* EXERCISE
Every line of the records below that holds the word "discount" should be copied out.

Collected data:
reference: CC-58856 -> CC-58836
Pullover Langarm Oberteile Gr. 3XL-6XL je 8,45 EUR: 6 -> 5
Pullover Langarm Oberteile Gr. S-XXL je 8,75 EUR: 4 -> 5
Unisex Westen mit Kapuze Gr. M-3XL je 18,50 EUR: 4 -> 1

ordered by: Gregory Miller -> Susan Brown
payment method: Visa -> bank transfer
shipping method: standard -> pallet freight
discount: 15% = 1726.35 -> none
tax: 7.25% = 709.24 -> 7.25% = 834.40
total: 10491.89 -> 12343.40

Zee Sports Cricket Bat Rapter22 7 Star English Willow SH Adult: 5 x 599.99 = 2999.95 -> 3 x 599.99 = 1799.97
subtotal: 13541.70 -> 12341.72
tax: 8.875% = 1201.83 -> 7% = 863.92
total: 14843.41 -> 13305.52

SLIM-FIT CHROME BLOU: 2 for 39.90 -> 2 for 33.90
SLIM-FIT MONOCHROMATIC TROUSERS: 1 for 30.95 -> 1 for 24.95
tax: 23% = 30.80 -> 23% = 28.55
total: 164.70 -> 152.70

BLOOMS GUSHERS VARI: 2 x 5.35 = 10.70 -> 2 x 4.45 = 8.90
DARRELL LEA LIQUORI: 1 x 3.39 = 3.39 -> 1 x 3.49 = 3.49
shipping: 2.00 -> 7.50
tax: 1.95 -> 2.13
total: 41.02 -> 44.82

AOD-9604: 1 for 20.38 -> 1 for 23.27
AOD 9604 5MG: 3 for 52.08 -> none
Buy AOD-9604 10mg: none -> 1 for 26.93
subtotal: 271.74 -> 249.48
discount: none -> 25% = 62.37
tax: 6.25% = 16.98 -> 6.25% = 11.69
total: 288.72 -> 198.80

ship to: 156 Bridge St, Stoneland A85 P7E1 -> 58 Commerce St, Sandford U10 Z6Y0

* WRITTEN REPLY
discount: 15% = 1726.35 -> none
discount: none -> 25% = 62.37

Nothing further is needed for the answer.